What about the rising number of Africans who study abroad in the best global universities such as Oxford for example? The Oxford University Alumni Network counts almost 2,000 alumni across the continent, a small number of the total but a substantial base. Add to this alumni from other top universities and from distinguished African universities, to recognize this human capital and its potential.

Africa is a continent with numerous alumni spread at great distances, from Madagascar to Morocco. The Oxford University Society and the Oxford-Cambridge Society have an organized presence in eight African nations with groups based in Kenya, Mauritius, Nigeria, South Africa, Sudan, Tunisia, Uganda and Zimbabwe.
For the past five years Said Business School has been actively harnessing the potential of its Oxford African Network by organizing an annual Africa Business conference which gathers important African thinkers, experts, entrepreneurs and investors. And many recent alumni are heading to African countries to build business in oil and energy industries, to develop ecotourism, to contribute to growing presence in financial services, etc.

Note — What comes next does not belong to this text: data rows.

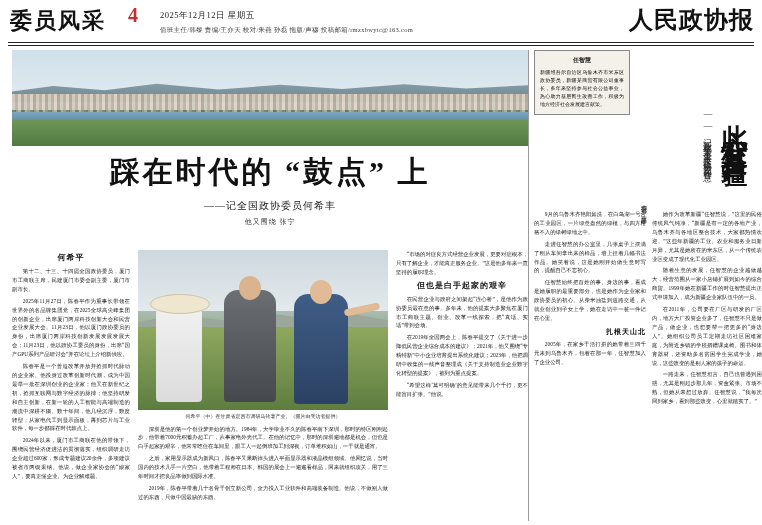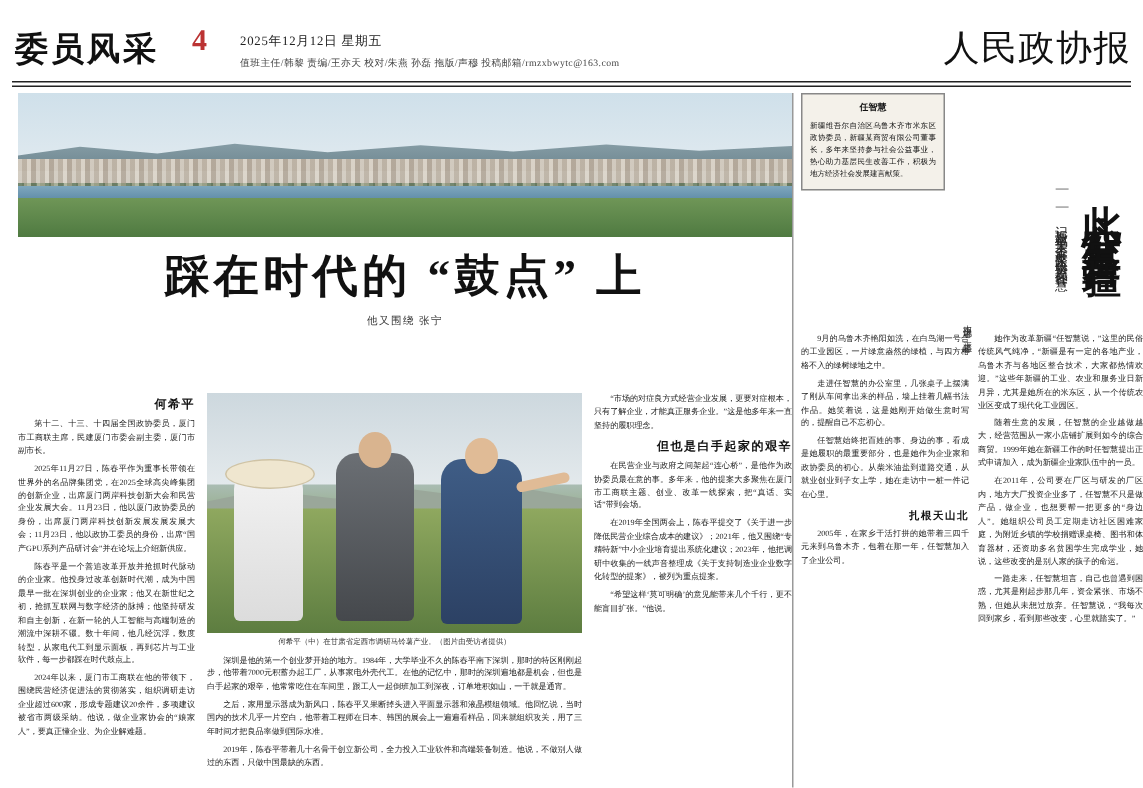--- a/index.html
+++ b/index.html
@@ -18,7 +18,6 @@
     height:44px;
     padding:8px 8px 0 8px;
     box-sizing:border-box;
-    margin-top:12px;
   }
   .mh-title{
     position:absolute;left:10px;top:6px;

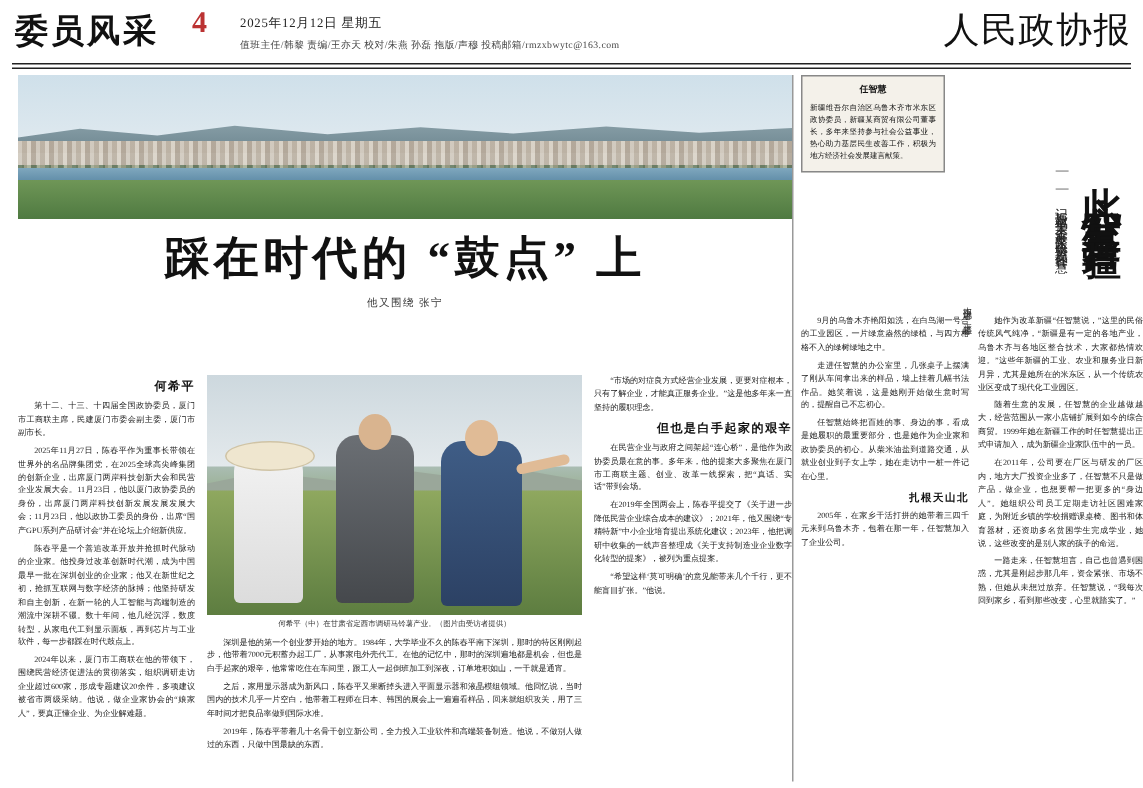--- a/index.html
+++ b/index.html
@@ -38,7 +38,7 @@
   }
   .mh-logo{
     position:absolute;right:8px;top:4px;
-    font-size:24px;font-weight:normal;letter-spacing:1px;
+    font-size:24px;font-weight:bold;letter-spacing:1px;
     color:#111;
     font-family:"Liberation Serif","DejaVu Serif",serif;
   }

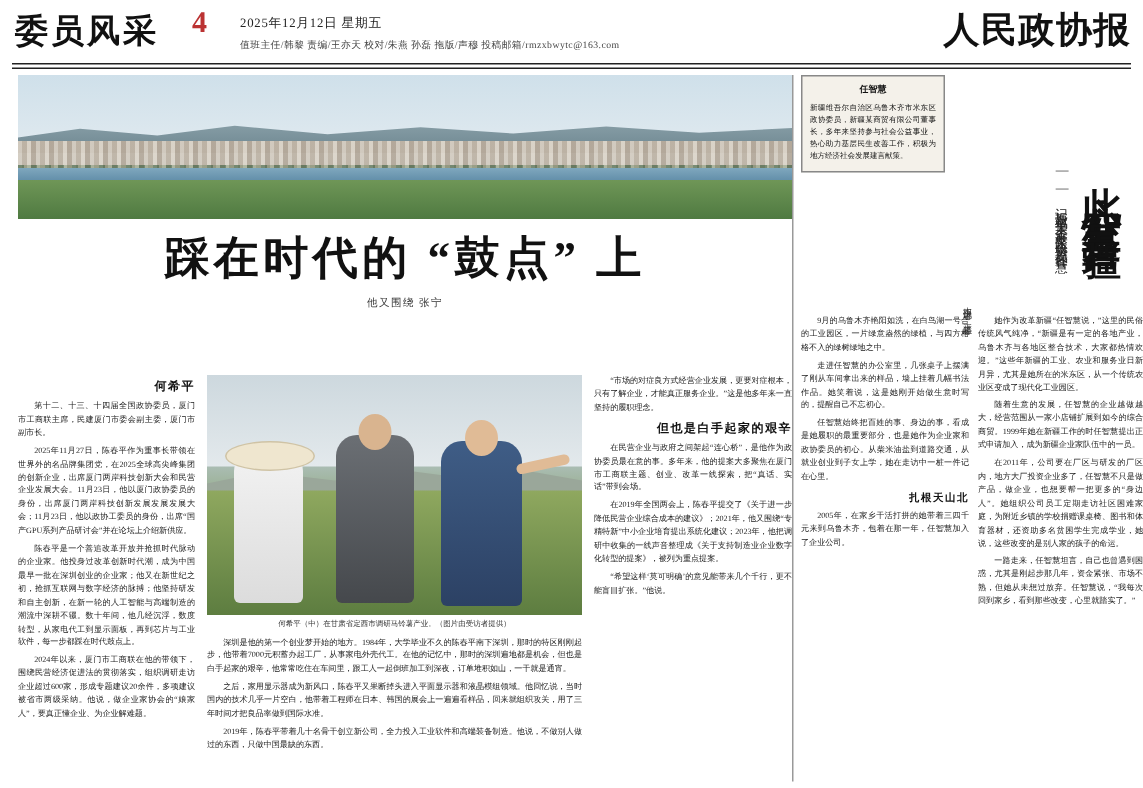--- a/index.html
+++ b/index.html
@@ -198,6 +198,7 @@
       </div>
 
       <div class="headline">踩在时代的 “鼓点” 上</div>
+      <div class="subhead">——记全国政协委员何希丰</div>
       <div class="byline">他又围绕   张宁</div>
 
       <div class="three">

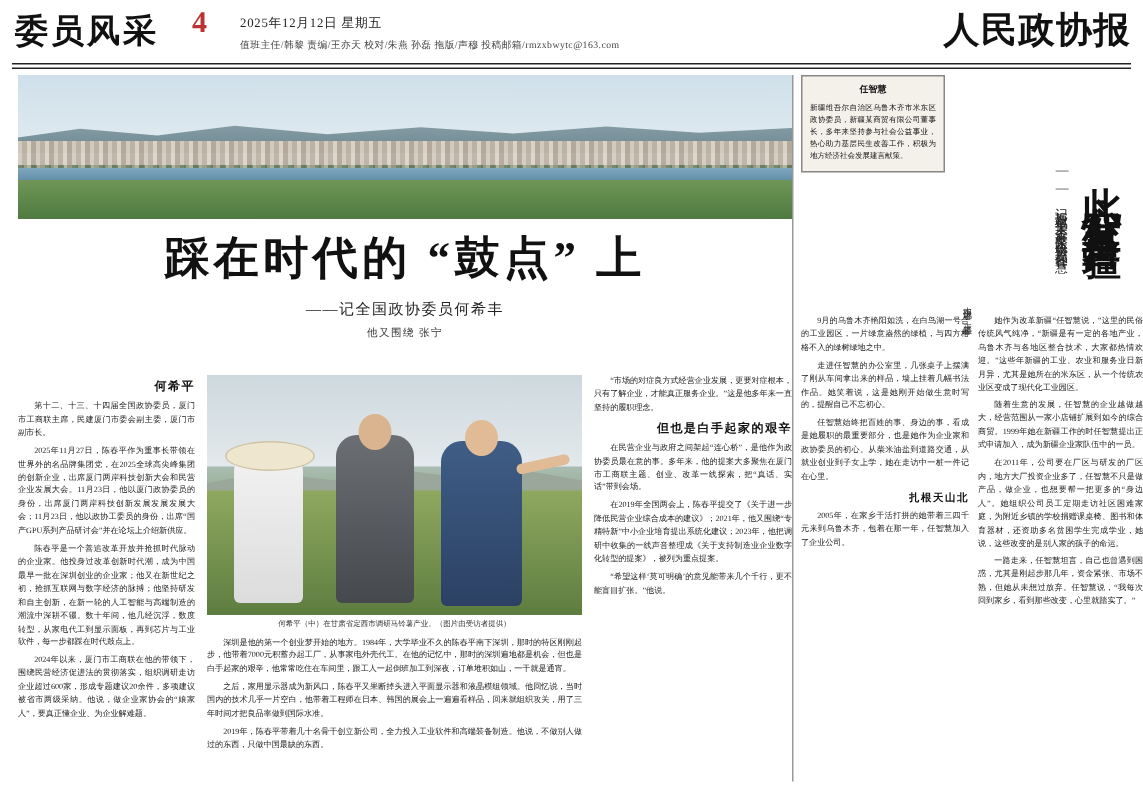--- a/index.html
+++ b/index.html
@@ -107,7 +107,7 @@
   .c3{position:absolute;left:384px;top:0;width:132px;bottom:0;}
 
   .sechead{
-    font-size:8px;font-weight:bold;letter-spacing:1px;text-align:right;margin:2px 0 4px;
+    font-size:8px;font-weight:bold;letter-spacing:1px;text-align:center;margin:2px 0 4px;
   }
   .p{
     font-size:5.4px;line-height:1.65;text-align:justify;color:#1a1a1a;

And why wouldn't investors be interested in Africa? The rate of return on foreign investment in the continent is greater than in any other developing region. I recognize there is variation across different countries and in different time periods, but the basic fact is high potential for growth

I will get back to two points that I made before: a) that civil society must join forces with private companies and governments to promote education, training, knowledge exchange, social innovation, collaboration and monitoring of reforms and b) that if we want to support reforms and positive change to happen in Africa we must nurture a new generation of visionary leaders who will be able to lead the way ahead.

Many colleagues in Africa and elsewhere recognize this. In the last ten years, there are extraordinary initiatives to build pan-African universities, Africa-centric graduate programs in management and leadership and many other fields, programs that connect secondary schools across the continent, new global initiatives that link leading western universities with partner programs in Africa, etc.

Africa needs competent leaders who will promote more participatory governance and transparency. They will promote sound investments that will lead to capital stock increases, and this will lead to high output, along with equitable distribution of income and, in turn, savings and more investments. This is how sustainable development can be achieved.

Africa needs visionaries who recognize how collaboration accelerates initiatives for progress and sustainable development and who will seek partnerships with obvious and also unexpected stakeholders. It needs leaders who know that people have primacy and that they will serve ideas and values for a large vision. It needs leaders who will take steps to achieve extensive impact and will also look to develop new leaders in communities and cities as well as at the national level and across all sectors in order to foster growth. Africa needs inspiring leaders who can create an ecosystem of trust for progress and development by communicating openly in order to achieve engagement and high performance.